Change detection outputs:

%%

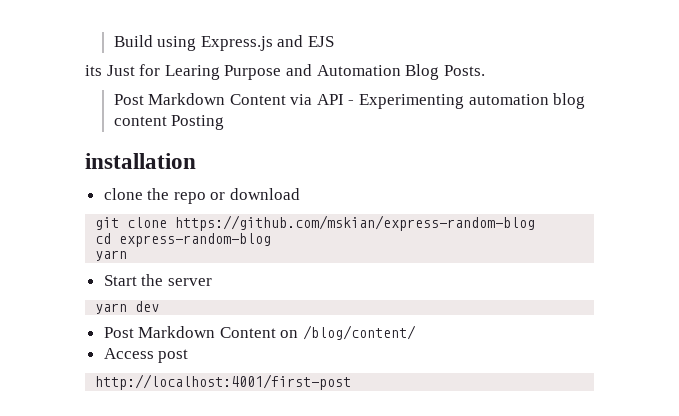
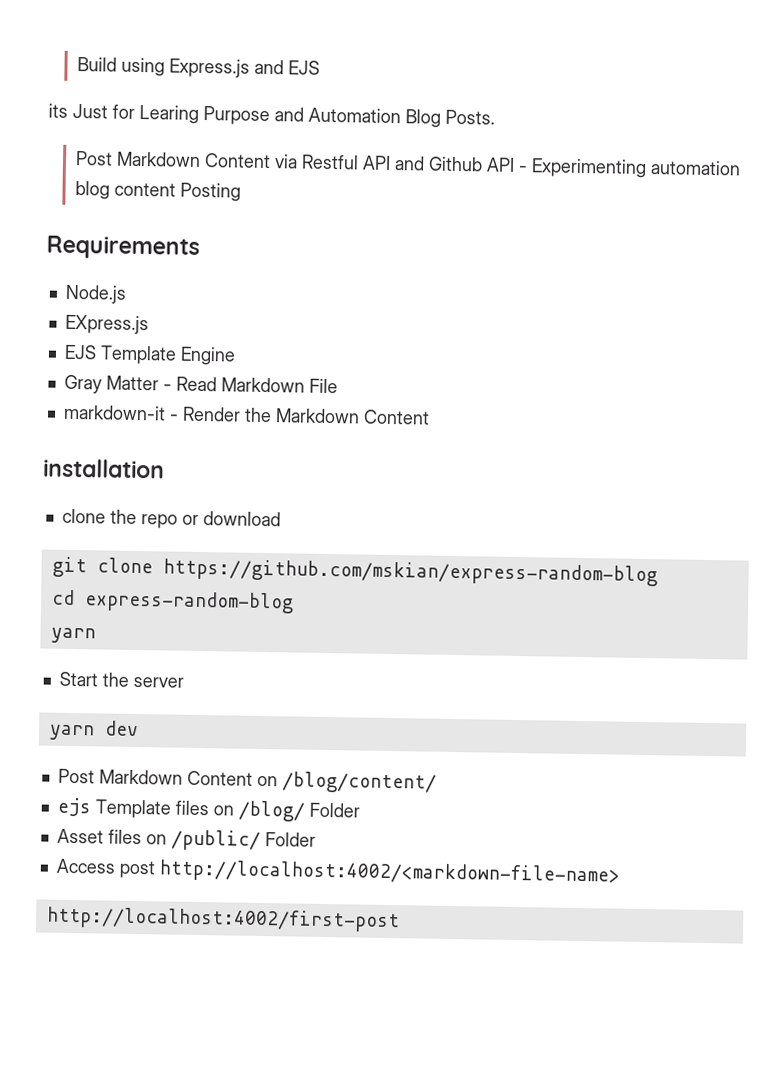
(313, 99) none -> [300,154,483,172] Restful API and Github
(225, 122) none -> [46,235,200,260] [64,284,127,304] [64,314,149,335] [63,344,236,366] [63,374,338,394] [62,404,430,425] // Requirements // Node.js // EXpress.js // EJS Template Engine // Gray Matter - Read Markdown File // markdown-it - Render the Markdown Content
(417, 332) none -> [56,797,360,822] [56,828,316,851] // ejs Template files on /blog/ Folder // Asset files on /public/ Folder
[95,374,352,390] // http://localhost:4001/first-post -> [158,859,620,887] [45,906,400,933] http://localhost:4002/<markdown-file-name> // http://localhost:4002/first-post

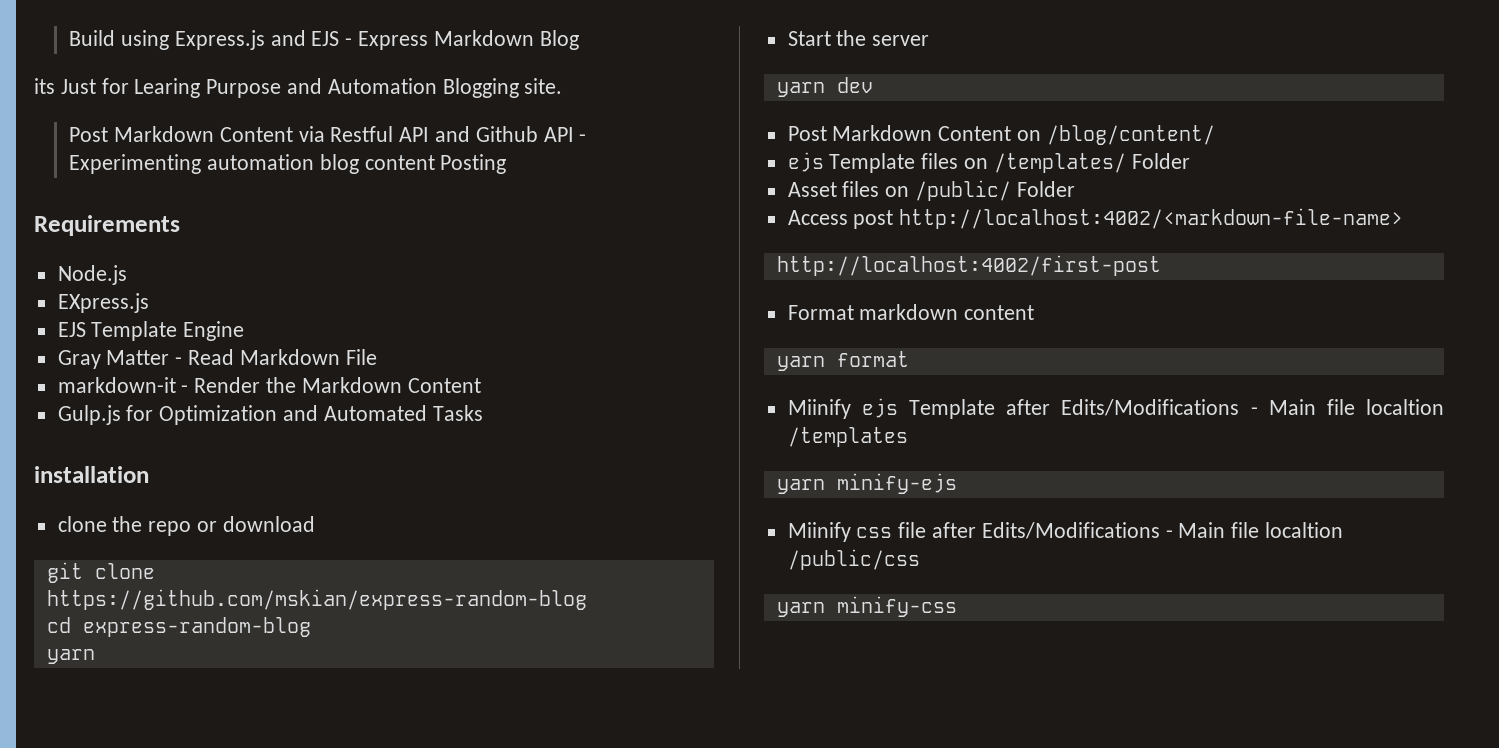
(320, 67) none -> [345,30,579,50] - Express Markdown Blog
[405,109,495,128] Blog Posts. -> [442,78,563,98] Blogging site.
(430, 417) none -> [57,405,483,425] // Gulp.js for Optimization and Automated Tasks
[237,800,305,822] /blog/ -> [993,153,1126,173] /templates/
(400, 919) none -> [787,304,1035,320] [776,351,909,371] [787,398,1444,419] [787,427,908,447] [776,473,957,494] [787,522,1344,542] [787,549,920,570] [776,596,957,617] // Format markdown content // yarn format // Miinify ejs Template after Edits/Modifications - Main file localtion /templates // yarn minify-ejs // Miinify css file after Edits/Modifications - Main file localtion /public/css // yarn minify-css

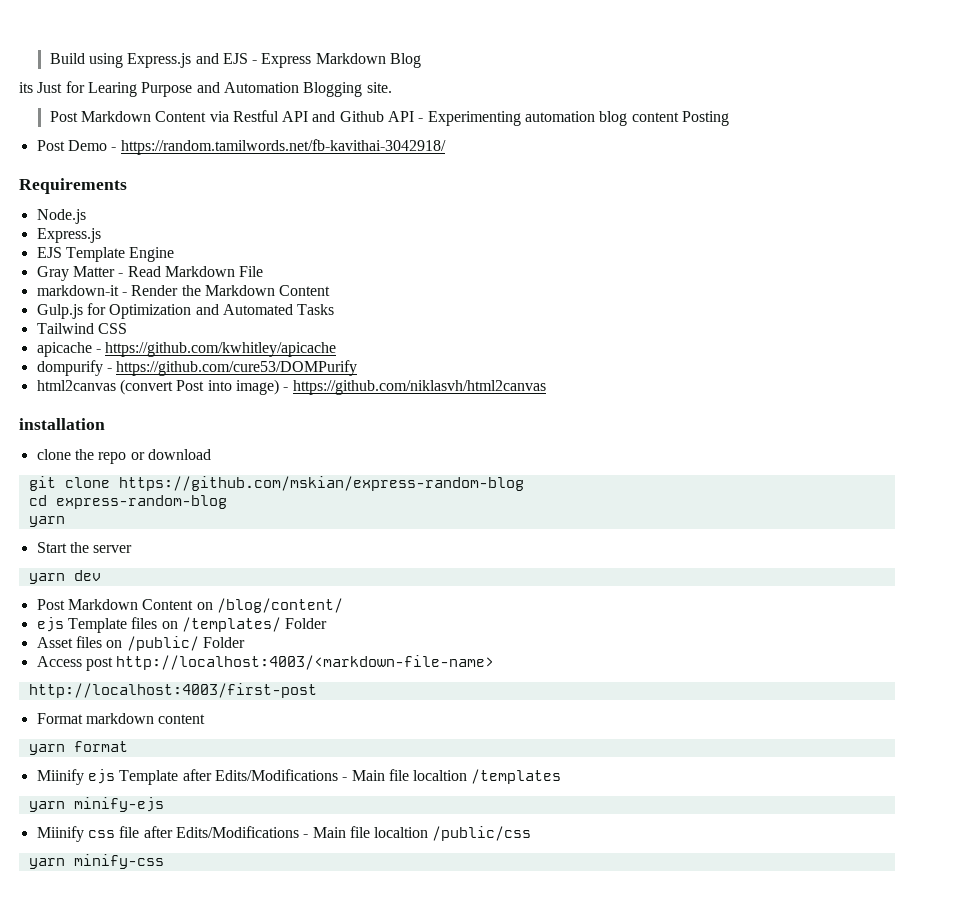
(507, 164) none -> [36,139,446,155] // Post Demo - https://random.tamilwords.net/fb-kavithai-3042918/
[57,293,149,313] EXpress.js -> [36,228,101,243] Express.js
(483, 413) none -> [36,323,127,334] [36,342,337,357] [36,360,358,376] [36,379,546,395] // Tailwind CSS // apicache - https://github.com/kwhitley/apicache // dompurify - https://github.com/cure53/DOMPurify // html2canvas (convert Post into image) - https://github.com/niklasvh/html2canvas
[899,208,1404,229] [776,255,1161,276] http://localhost:4002/<markdown-file-name> // http://localhost:4002/first-post -> [116,655,495,670] [28,683,317,698] http://localhost:4003/<markdown-file-name> // http://localhost:4003/first-post

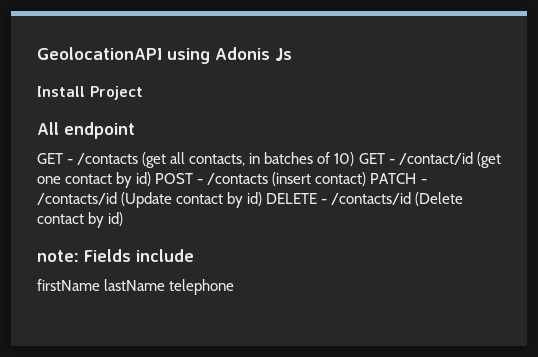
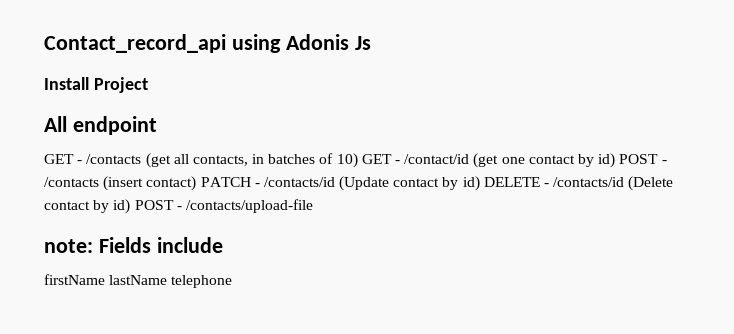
[37,47,162,60] GeolocationAPI -> [44,34,226,53] Contact_record_api
(124, 219) none -> [134,199,313,213] POST - /contacts/upload-file

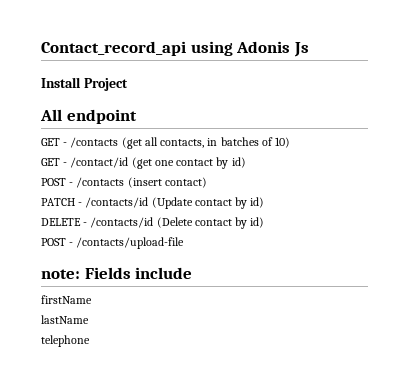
(358, 160) none -> (291, 142) //
(616, 160) none -> (246, 162) //
(197, 183) none -> (207, 182) //
(480, 183) none -> (265, 202) //
(131, 206) none -> (265, 222) //
(105, 279) none -> (92, 299) //
(168, 280) none -> (89, 319) //

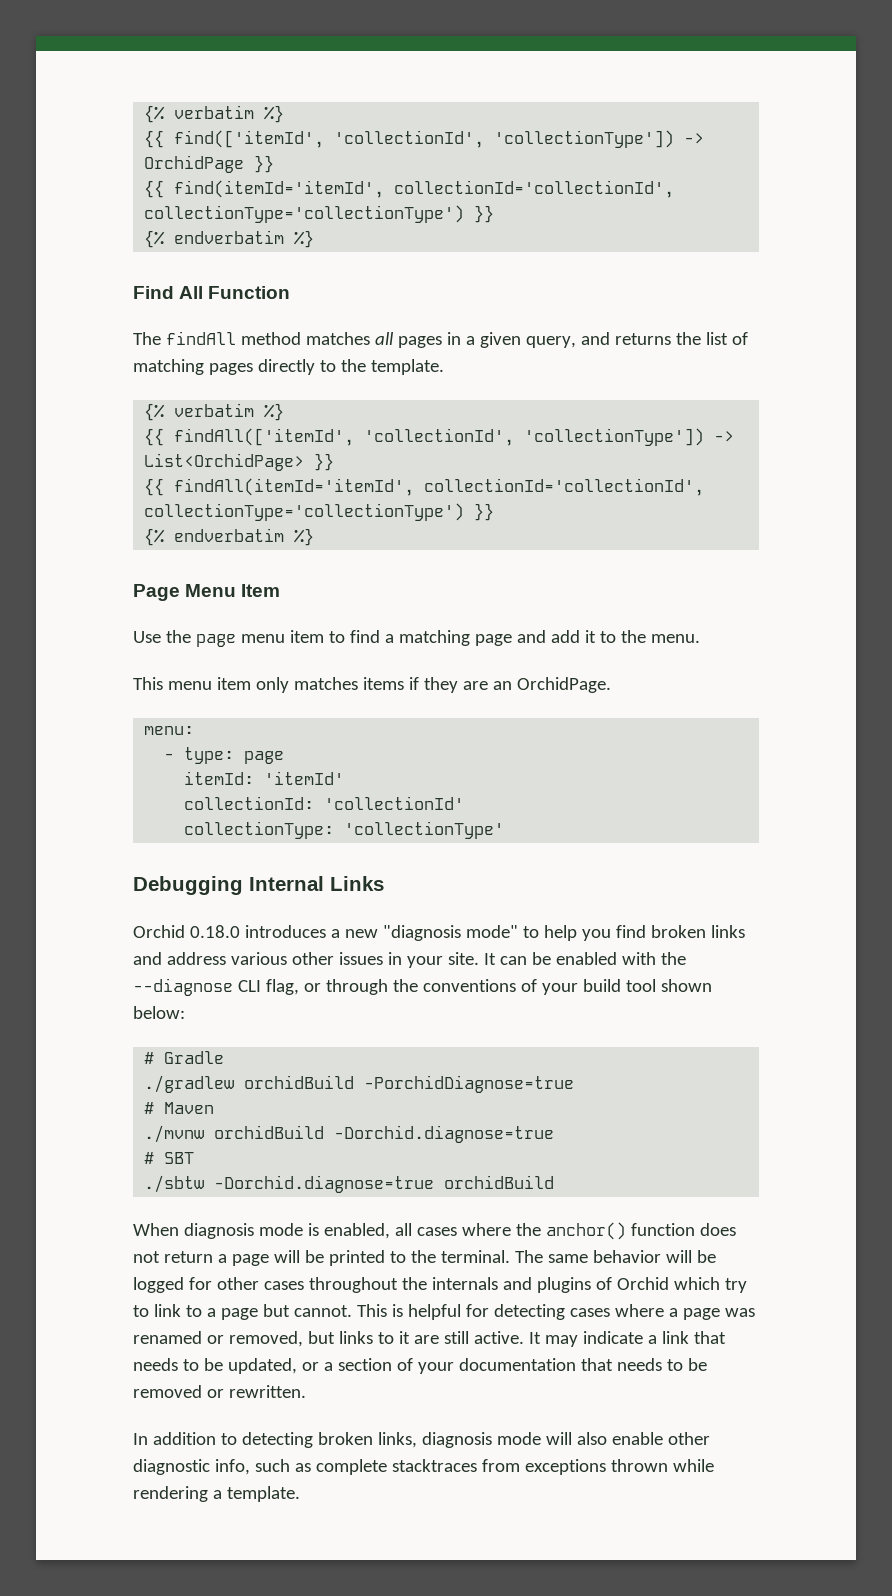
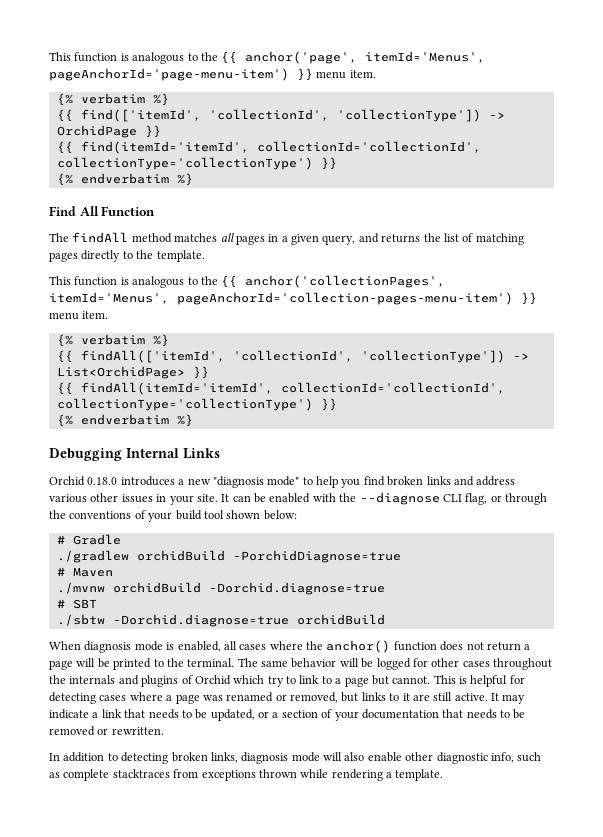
(144, 114) none -> [49,51,486,64] [49,68,376,81] This function is analogous to the {{ anchor('page', itemId='Menus', pageAnchorId='page-menu-item') }} menu item. //
(444, 367) none -> [49,275,446,288] [49,292,537,305] [49,311,109,320] // This function is analogous to the {{ anchor('collectionPages', itemId='Menus', pageAnchorId='collection-pages-menu-item') }} menu item.
[133,584,281,601] [133,630,700,647] [133,677,611,693] [144,726,195,735] [164,747,285,764] [184,771,345,785] [184,796,465,810] [184,821,505,839] // Page Menu Item // Use the page menu item to find a matching page and add it to the menu. // This menu item only matches items if they are an OrchidPage. // menu: // - type: page // itemId: 'itemId' // collectionId: 'collectionId' // collectionType: 'collectionType' -> (193, 420) none

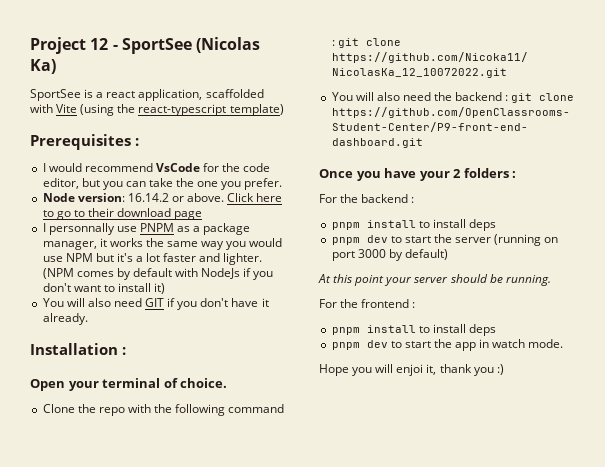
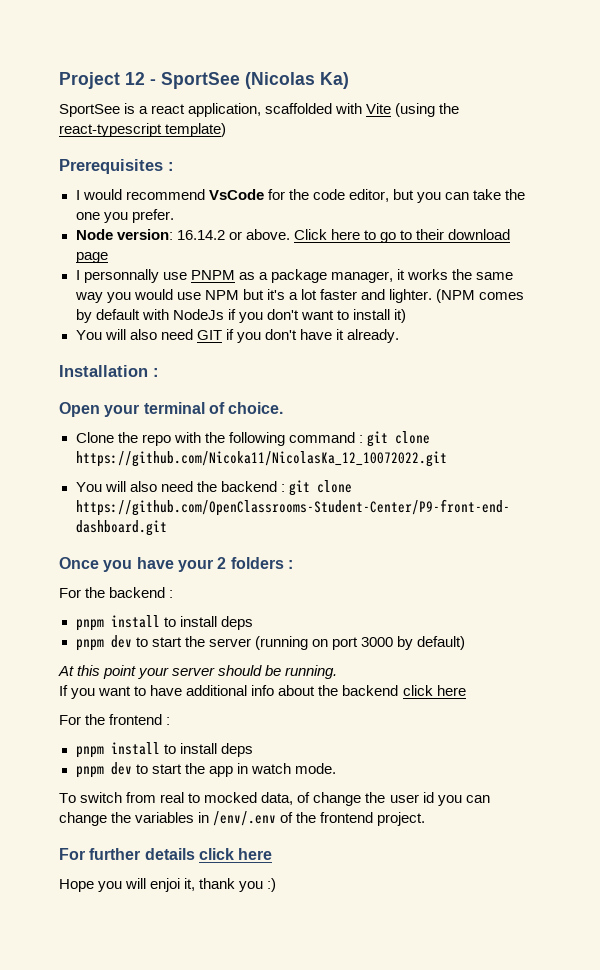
(551, 280) none -> [59,685,466,699] // If you want to have additional info about the backend click here
(564, 343) none -> [59,792,490,806] [59,811,426,826] [59,848,273,860] // To switch from real to mocked data, of change the user id you can change the variables in /env/.env of the frontend project. // For further details click here

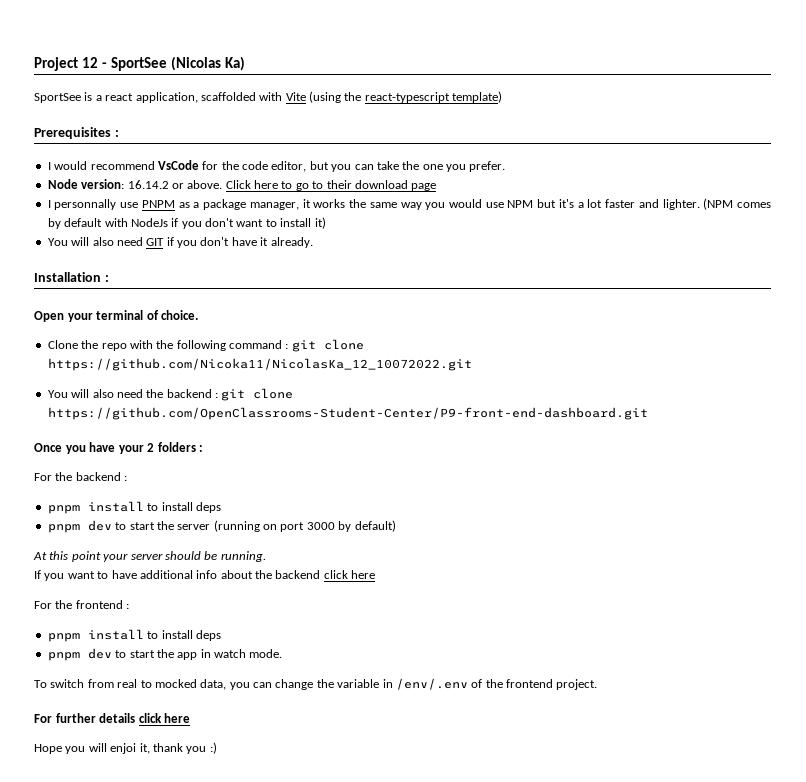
[297,792,434,806] of change the user id -> (227, 684) none
[135,812,195,823] variables -> [337,679,380,688] variable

%%

Images do not belong in the copy; reproduce all other parts of the records above verbatim.

Written response:
(313, 99) none -> [300,154,483,172] Restful API and Github
(225, 122) none -> [46,235,200,260] [64,284,127,304] [64,314,149,335] [63,344,236,366] [63,374,338,394] [62,404,430,425] // Requirements // Node.js // EXpress.js // EJS Template Engine // Gray Matter - Read Markdown File // markdown-it - Render the Markdown Content
(417, 332) none -> [56,797,360,822] [56,828,316,851] // ejs Template files on /blog/ Folder // Asset files on /public/ Folder
[95,374,352,390] // http://localhost:4001/first-post -> [158,859,620,887] [45,906,400,933] http://localhost:4002/<markdown-file-name> // http://localhost:4002/first-post

(320, 67) none -> [345,30,579,50] - Express Markdown Blog
[405,109,495,128] Blog Posts. -> [442,78,563,98] Blogging site.
(430, 417) none -> [57,405,483,425] // Gulp.js for Optimization and Automated Tasks
[237,800,305,822] /blog/ -> [993,153,1126,173] /templates/
(400, 919) none -> [787,304,1035,320] [776,351,909,371] [787,398,1444,419] [787,427,908,447] [776,473,957,494] [787,522,1344,542] [787,549,920,570] [776,596,957,617] // Format markdown content // yarn format // Miinify ejs Template after Edits/Modifications - Main file localtion /templates // yarn minify-ejs // Miinify css file after Edits/Modifications - Main file localtion /public/css // yarn minify-css

(507, 164) none -> [36,139,446,155] // Post Demo - https://random.tamilwords.net/fb-kavithai-3042918/
[57,293,149,313] EXpress.js -> [36,228,101,243] Express.js
(483, 413) none -> [36,323,127,334] [36,342,337,357] [36,360,358,376] [36,379,546,395] // Tailwind CSS // apicache - https://github.com/kwhitley/apicache // dompurify - https://github.com/cure53/DOMPurify // html2canvas (convert Post into image) - https://github.com/niklasvh/html2canvas
[899,208,1404,229] [776,255,1161,276] http://localhost:4002/<markdown-file-name> // http://localhost:4002/first-post -> [116,655,495,670] [28,683,317,698] http://localhost:4003/<markdown-file-name> // http://localhost:4003/first-post

[37,47,162,60] GeolocationAPI -> [44,34,226,53] Contact_record_api
(124, 219) none -> [134,199,313,213] POST - /contacts/upload-file

(358, 160) none -> (291, 142) //
(616, 160) none -> (246, 162) //
(197, 183) none -> (207, 182) //
(480, 183) none -> (265, 202) //
(131, 206) none -> (265, 222) //
(105, 279) none -> (92, 299) //
(168, 280) none -> (89, 319) //

(144, 114) none -> [49,51,486,64] [49,68,376,81] This function is analogous to the {{ anchor('page', itemId='Menus', pageAnchorId='page-menu-item') }} menu item. //
(444, 367) none -> [49,275,446,288] [49,292,537,305] [49,311,109,320] // This function is analogous to the {{ anchor('collectionPages', itemId='Menus', pageAnchorId='collection-pages-menu-item') }} menu item.
[133,584,281,601] [133,630,700,647] [133,677,611,693] [144,726,195,735] [164,747,285,764] [184,771,345,785] [184,796,465,810] [184,821,505,839] // Page Menu Item // Use the page menu item to find a matching page and add it to the menu. // This menu item only matches items if they are an OrchidPage. // menu: // - type: page // itemId: 'itemId' // collectionId: 'collectionId' // collectionType: 'collectionType' -> (193, 420) none

(551, 280) none -> [59,685,466,699] // If you want to have additional info about the backend click here
(564, 343) none -> [59,792,490,806] [59,811,426,826] [59,848,273,860] // To switch from real to mocked data, of change the user id you can change the variables in /env/.env of the frontend project. // For further details click here

[297,792,434,806] of change the user id -> (227, 684) none
[135,812,195,823] variables -> [337,679,380,688] variable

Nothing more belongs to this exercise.